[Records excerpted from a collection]
------------------------

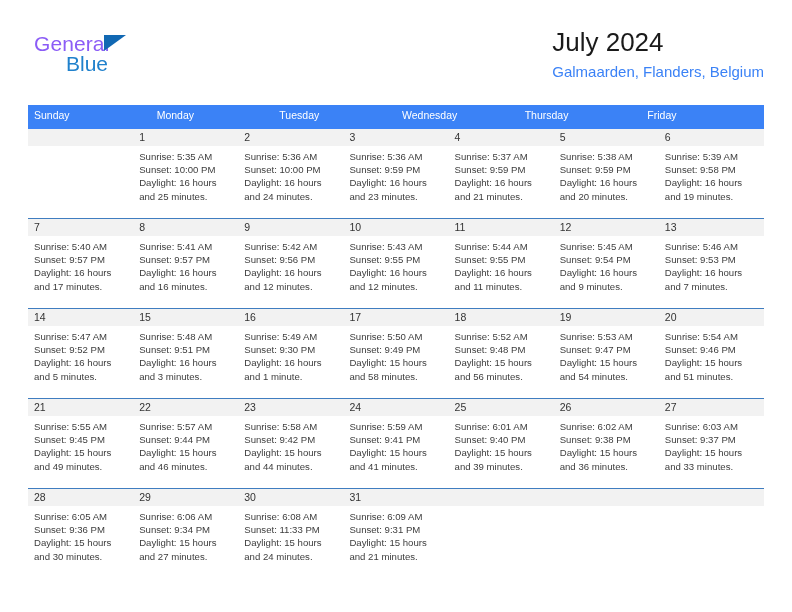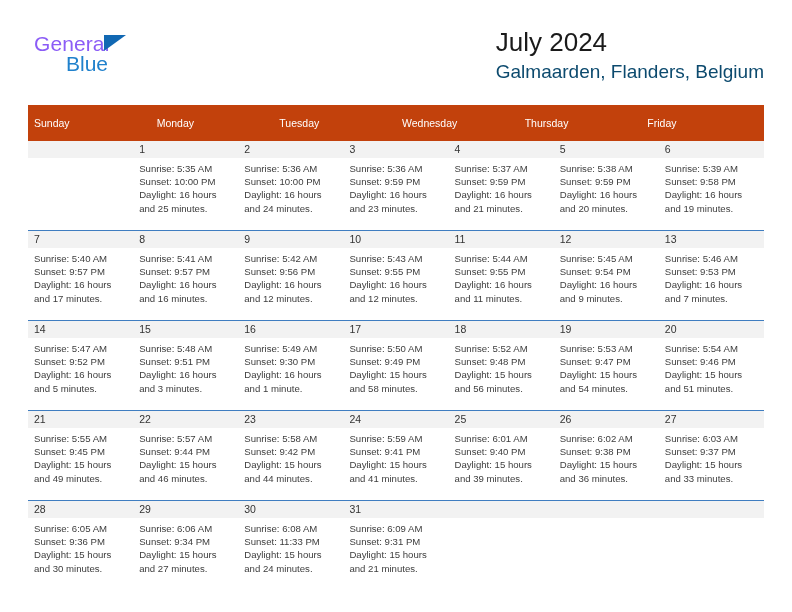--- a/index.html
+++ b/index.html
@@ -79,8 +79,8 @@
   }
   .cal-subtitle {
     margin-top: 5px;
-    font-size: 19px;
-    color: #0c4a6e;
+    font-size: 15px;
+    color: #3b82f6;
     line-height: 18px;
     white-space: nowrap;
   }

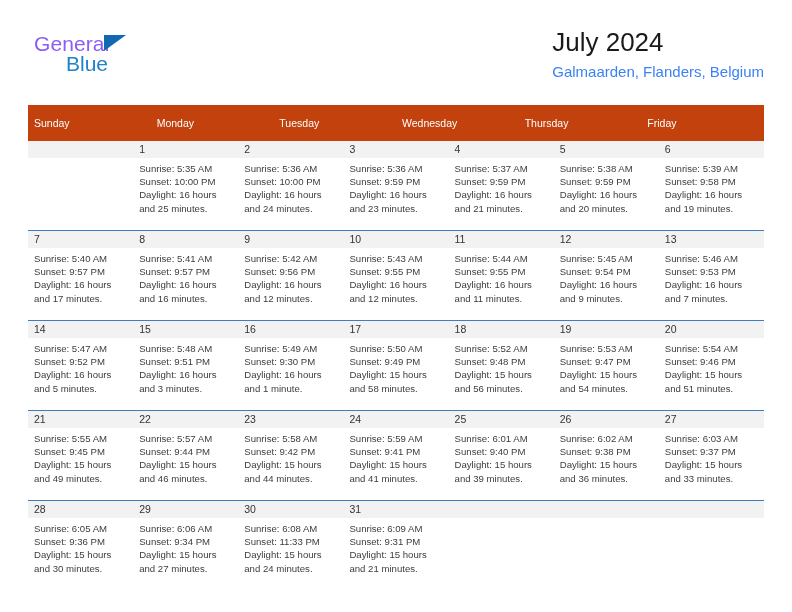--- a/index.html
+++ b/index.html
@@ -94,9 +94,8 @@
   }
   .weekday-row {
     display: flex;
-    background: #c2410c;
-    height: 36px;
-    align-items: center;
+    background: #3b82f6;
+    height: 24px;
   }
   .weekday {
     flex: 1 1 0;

------------------------

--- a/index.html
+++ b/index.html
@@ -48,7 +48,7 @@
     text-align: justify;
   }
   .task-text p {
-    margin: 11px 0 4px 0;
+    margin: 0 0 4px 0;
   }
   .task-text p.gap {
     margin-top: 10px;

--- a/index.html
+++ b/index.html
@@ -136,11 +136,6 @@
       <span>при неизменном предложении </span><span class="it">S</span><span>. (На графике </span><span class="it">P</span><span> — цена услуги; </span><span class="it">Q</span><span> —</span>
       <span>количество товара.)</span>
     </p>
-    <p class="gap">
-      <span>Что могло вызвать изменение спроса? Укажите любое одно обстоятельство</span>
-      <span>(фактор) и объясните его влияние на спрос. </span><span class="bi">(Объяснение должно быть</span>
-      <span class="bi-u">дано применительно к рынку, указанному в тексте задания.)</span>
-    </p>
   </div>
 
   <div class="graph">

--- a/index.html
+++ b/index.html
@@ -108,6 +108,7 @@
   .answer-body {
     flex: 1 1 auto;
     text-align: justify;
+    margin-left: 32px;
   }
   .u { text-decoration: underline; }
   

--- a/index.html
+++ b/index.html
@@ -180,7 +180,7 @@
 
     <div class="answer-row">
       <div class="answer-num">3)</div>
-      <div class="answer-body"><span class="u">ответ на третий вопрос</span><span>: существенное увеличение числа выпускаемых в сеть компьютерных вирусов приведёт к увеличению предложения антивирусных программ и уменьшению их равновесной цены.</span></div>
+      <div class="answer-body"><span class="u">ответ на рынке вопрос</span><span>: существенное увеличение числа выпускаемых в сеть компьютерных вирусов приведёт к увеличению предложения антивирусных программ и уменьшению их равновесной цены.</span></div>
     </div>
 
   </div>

------------------------

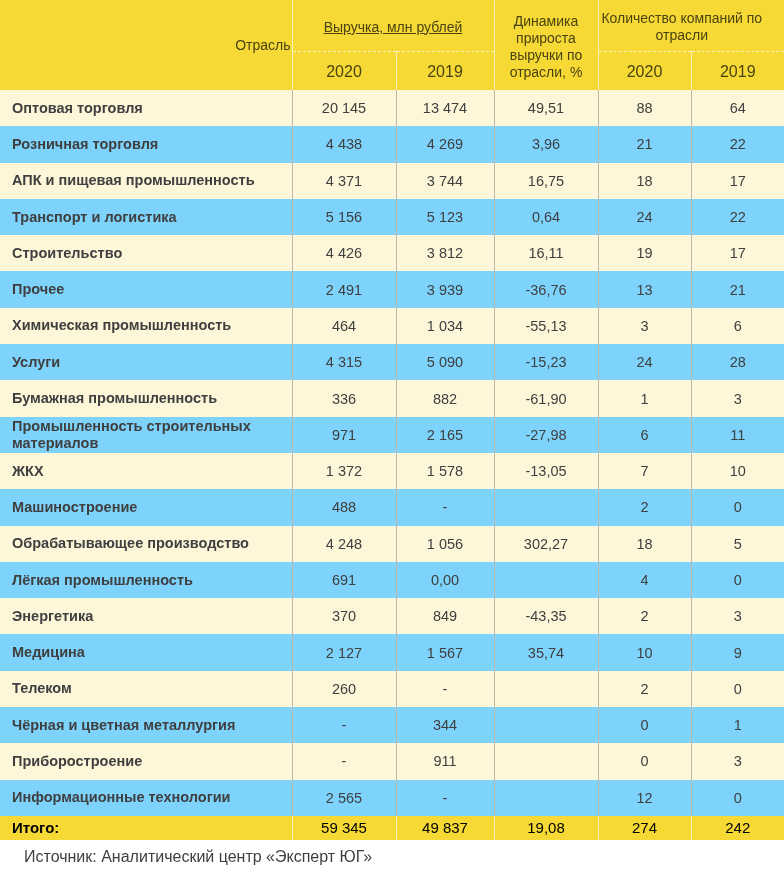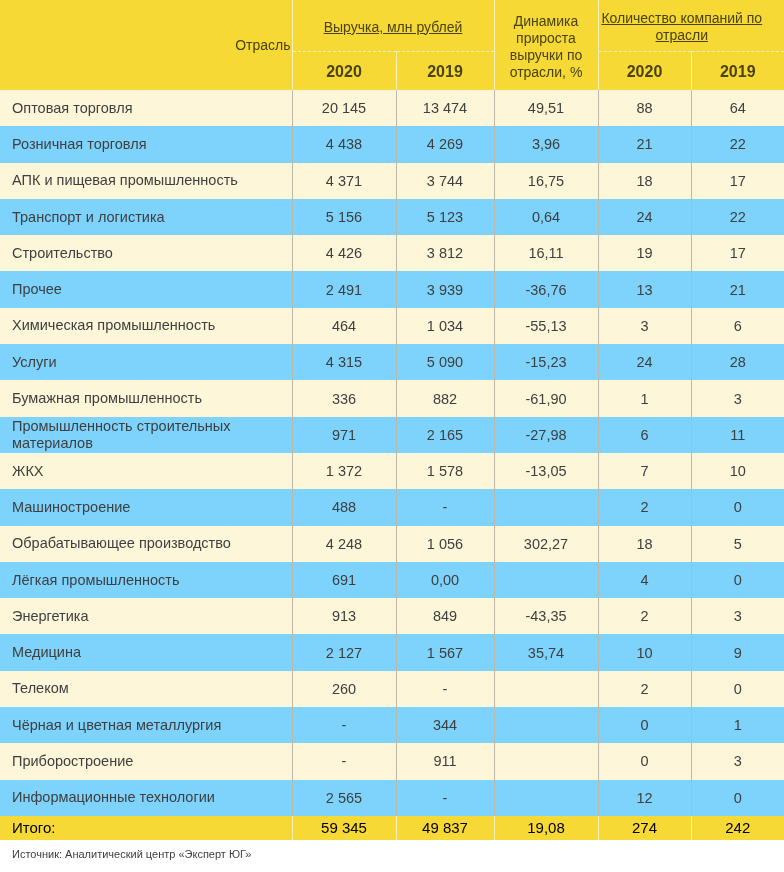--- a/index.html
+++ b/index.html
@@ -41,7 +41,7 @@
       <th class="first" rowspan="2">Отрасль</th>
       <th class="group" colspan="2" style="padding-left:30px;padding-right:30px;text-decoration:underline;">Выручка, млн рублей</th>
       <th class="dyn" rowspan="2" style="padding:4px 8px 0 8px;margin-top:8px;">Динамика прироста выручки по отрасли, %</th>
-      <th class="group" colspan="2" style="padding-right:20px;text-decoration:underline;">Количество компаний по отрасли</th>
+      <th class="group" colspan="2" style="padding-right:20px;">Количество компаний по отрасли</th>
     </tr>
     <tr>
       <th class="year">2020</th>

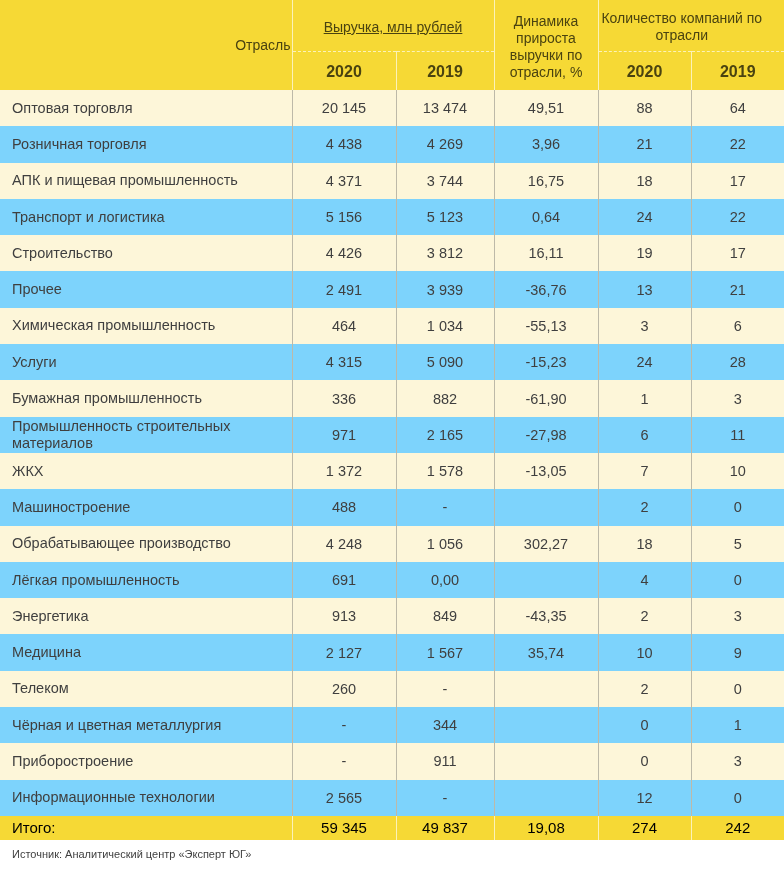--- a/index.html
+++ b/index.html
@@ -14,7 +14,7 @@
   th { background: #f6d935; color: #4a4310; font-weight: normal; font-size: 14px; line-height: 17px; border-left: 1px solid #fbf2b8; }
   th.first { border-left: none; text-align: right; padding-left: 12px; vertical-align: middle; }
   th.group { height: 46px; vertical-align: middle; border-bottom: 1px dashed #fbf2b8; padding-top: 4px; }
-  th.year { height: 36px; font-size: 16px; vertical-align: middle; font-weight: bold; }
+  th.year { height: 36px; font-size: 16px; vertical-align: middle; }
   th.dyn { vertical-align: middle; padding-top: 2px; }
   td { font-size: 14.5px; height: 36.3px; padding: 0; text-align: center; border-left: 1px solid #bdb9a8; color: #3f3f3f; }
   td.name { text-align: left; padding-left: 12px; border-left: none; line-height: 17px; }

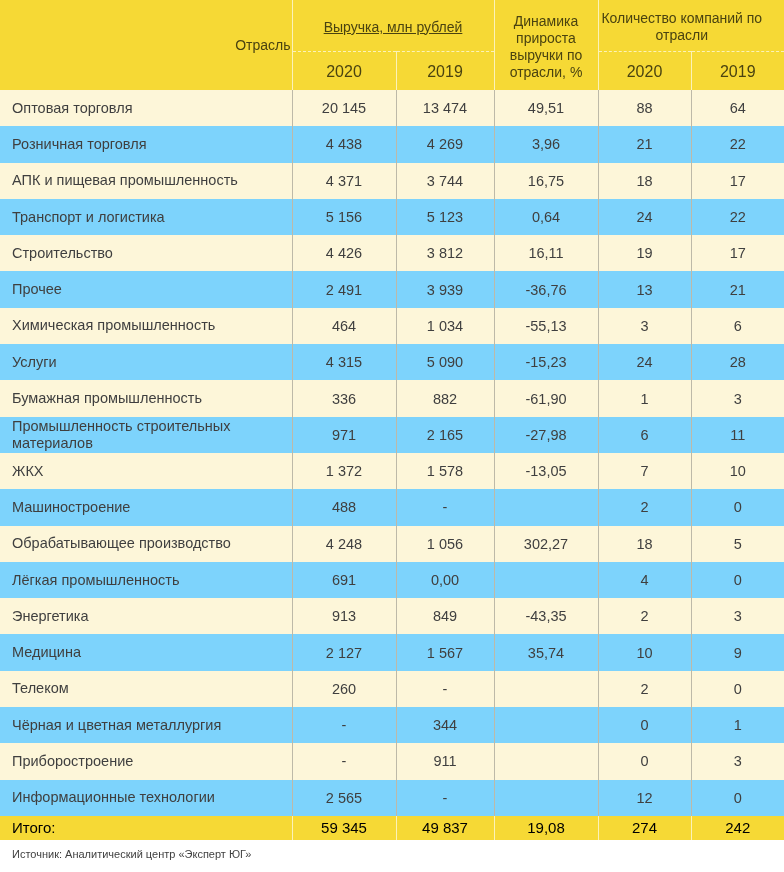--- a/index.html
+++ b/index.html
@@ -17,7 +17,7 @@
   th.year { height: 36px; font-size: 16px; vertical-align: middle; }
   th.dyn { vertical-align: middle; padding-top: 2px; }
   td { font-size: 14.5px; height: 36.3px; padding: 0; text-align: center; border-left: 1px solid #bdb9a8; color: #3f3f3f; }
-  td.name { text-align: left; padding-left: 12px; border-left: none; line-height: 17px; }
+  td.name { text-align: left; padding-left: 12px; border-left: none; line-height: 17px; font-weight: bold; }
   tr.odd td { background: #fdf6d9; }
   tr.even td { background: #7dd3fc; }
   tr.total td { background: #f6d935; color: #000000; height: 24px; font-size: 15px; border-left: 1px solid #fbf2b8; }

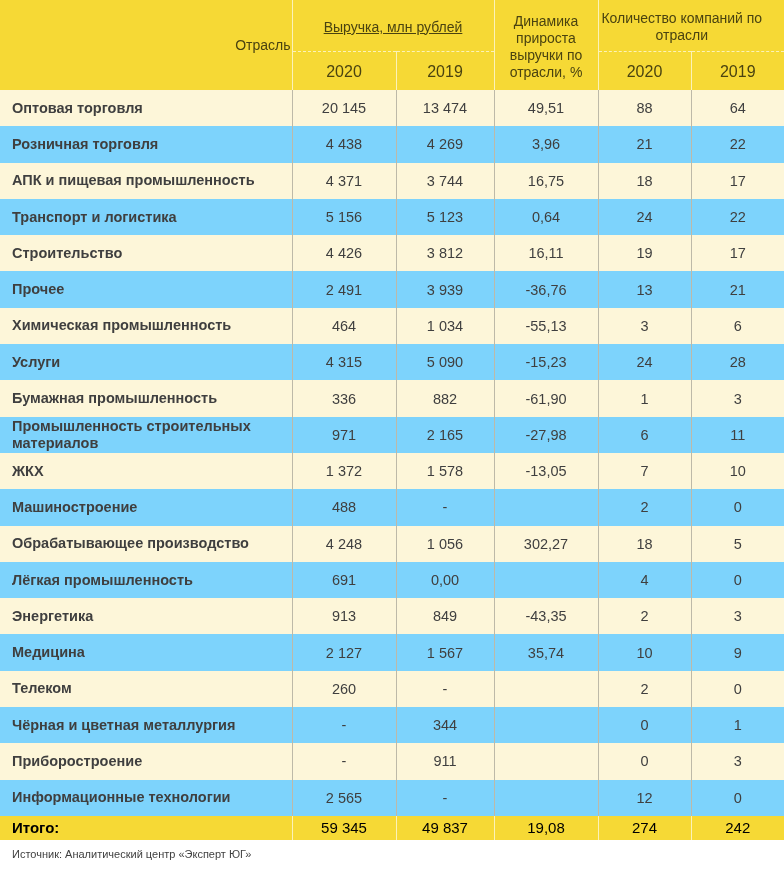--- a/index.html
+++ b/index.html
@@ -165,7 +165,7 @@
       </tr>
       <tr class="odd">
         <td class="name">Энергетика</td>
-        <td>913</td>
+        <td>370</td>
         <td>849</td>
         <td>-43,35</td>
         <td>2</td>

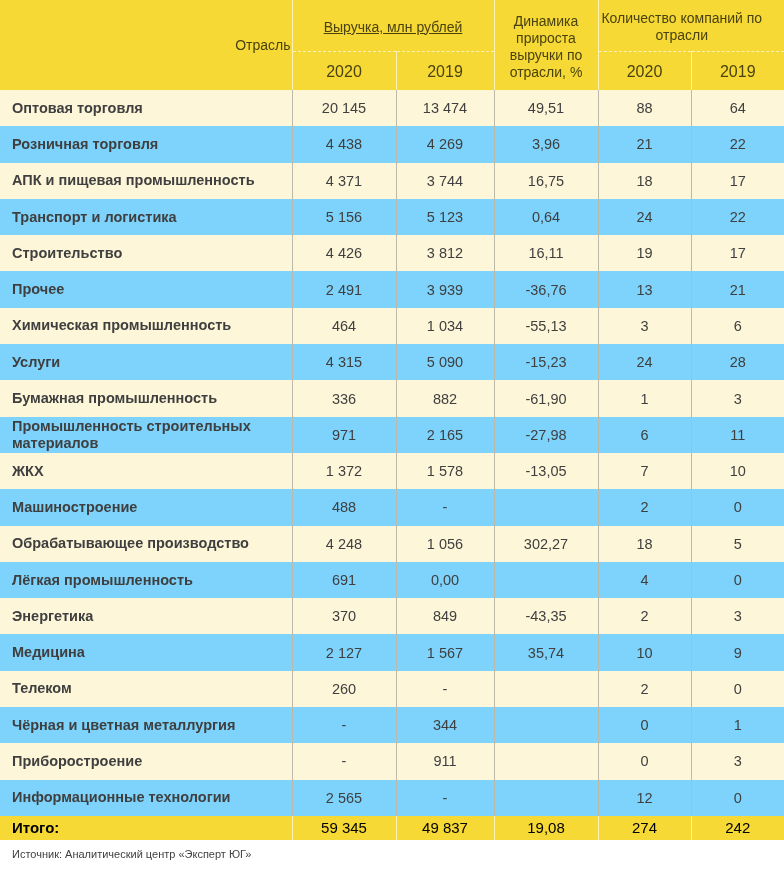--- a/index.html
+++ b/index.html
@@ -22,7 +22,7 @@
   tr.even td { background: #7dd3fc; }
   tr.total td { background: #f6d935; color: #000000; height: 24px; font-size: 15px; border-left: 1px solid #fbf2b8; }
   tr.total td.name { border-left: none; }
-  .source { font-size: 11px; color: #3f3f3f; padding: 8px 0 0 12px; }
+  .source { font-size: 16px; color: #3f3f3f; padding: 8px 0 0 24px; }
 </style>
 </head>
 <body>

------------------------

Scan the data, and report each line that uses the word "выпускаемых".

-      <div class="answer-body"><span class="u">ответ на третий вопрос</span><span>: существенное увеличение числа выпускаемых в сеть компьютерных вирусов приведёт к увеличению предложения антивирусных программ и уменьшению их равновесной цены.</span></div>
+      <div class="answer-body"><span class="u">ответ на рынке вопрос</span><span>: существенное увеличение числа выпускаемых в сеть компьютерных вирусов приведёт к увеличению предложения антивирусных программ и уменьшению их равновесной цены.</span></div>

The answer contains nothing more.